Seria fácil falar de Lusque-Fusque Arrebol como um conjunto dos materiais que pertencem à prática do artista – os filmes realizados com slides, as esculturas em bronze, as fotografias. Porém, é bem mais do que isso: João Maria Gusmão materializa um imaginário noturno que transporta consigo também traços de causticidade e de apurada ironia.

Enquanto nos parece entrever os labirintos dos contos das mil e uma noite ou as aventuras do alquimista mais famoso da literatura portuguesa – Paulo Coelho –, descobrimos na escrita do artista esboços de humanidade, dos vícios e instrumentos para se orientar na vida. Tudo são reflexões sobre o tempo e o destino.

Gusmão esclarece esses pontos, por exemplo, descrevendo as consequências em utilizar a meridiana [hora de calor mais intenso, ou sesta] como unidade para medir o tempo. Sem corda nem bateria, sem bater do sino ou do alarme, sem contar sequer os minutos, ela possui uma característica: “Se faz sol, faz sombra; se faz chuva, está-se atrasado”, escreve João Maria.

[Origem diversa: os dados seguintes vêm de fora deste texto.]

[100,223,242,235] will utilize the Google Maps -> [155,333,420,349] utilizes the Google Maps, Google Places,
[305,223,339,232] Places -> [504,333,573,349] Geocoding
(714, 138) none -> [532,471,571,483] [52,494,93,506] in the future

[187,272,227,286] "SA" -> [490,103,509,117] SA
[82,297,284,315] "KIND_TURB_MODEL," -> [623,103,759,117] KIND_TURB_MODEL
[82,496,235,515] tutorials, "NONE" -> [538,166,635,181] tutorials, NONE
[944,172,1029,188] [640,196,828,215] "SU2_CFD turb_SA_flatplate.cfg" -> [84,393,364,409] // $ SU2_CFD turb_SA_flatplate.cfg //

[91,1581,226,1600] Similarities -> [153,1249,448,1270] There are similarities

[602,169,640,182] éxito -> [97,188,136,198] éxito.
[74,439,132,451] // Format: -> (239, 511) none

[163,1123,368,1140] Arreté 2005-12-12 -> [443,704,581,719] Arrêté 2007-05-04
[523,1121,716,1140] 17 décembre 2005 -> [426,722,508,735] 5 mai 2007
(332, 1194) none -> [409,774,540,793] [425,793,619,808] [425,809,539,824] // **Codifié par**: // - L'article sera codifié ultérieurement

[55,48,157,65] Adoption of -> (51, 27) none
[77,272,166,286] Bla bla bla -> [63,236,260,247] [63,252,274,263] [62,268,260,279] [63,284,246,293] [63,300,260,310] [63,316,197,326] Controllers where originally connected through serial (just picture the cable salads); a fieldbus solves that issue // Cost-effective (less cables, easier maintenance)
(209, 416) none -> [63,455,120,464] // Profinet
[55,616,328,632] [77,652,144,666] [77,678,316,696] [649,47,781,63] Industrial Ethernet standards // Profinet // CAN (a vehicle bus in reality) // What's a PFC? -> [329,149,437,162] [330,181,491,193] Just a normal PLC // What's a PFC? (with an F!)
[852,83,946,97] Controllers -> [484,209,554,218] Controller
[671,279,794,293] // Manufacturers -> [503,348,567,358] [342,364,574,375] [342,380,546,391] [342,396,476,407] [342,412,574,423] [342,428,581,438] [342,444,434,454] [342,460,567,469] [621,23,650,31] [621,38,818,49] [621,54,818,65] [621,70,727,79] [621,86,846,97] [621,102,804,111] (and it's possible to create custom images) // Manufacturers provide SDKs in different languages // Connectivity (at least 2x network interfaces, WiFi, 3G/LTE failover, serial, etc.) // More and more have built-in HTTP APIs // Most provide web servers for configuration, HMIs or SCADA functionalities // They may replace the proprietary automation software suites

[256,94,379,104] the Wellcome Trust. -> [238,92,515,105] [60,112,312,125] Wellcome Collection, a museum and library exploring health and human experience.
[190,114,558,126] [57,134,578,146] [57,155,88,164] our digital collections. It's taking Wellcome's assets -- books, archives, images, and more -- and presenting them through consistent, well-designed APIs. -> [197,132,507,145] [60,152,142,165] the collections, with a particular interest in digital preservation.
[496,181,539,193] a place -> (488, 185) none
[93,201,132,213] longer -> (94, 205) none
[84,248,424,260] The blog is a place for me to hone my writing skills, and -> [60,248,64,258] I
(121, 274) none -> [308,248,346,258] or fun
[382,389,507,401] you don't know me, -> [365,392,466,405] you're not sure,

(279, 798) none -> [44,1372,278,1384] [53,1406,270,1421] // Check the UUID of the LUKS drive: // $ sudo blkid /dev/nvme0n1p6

Lendas, sensações mágicas, estupefação acompanham os espectadores no passeio por Lusque-Fusque Arrebol. Outro trecho imperdível na leitura é dedicado às lamparinas, que denunciam a atitude egoísta e sem-vergonha dos homens: “Há uma que se esfrega com excrementos para fazer aparecer um génio porco, assaz generoso, enquanto que outros são mais sovinas de desejos e, assim como assim, ninguém está satisfeito com o que tem, e por isso é que há lamparinas”. Eis por que vemos tanta gente a esfregar merda nos lampiões de génio, ou seja, em desafiar a sorte, mesmo sem se ter a possibilidade de a mudar.

A mostra na Cristina Guerra é uma Wunderkammer onde o artista dispõe as suas esculturas e fotografias de contornos nas paredes cor de laranja, como se estivessem dentro duma película. Toda a exposição acontece num filme fantasmático, através do qual Gusmão amplia a perceção de estarmos numa ficção curiosa que nos fala dum mundo alheio.

A origem mnemónica e espectral da imagem em movimento, e a investigação que compõe o trabalho do artista, vê-se aqui de maneira poética.

A exposição Lusque-Fusque Arrebol, de João Maria Gusmão, está patente até o dia 9 de abril na galeria Cristina Guerra em Lisboa.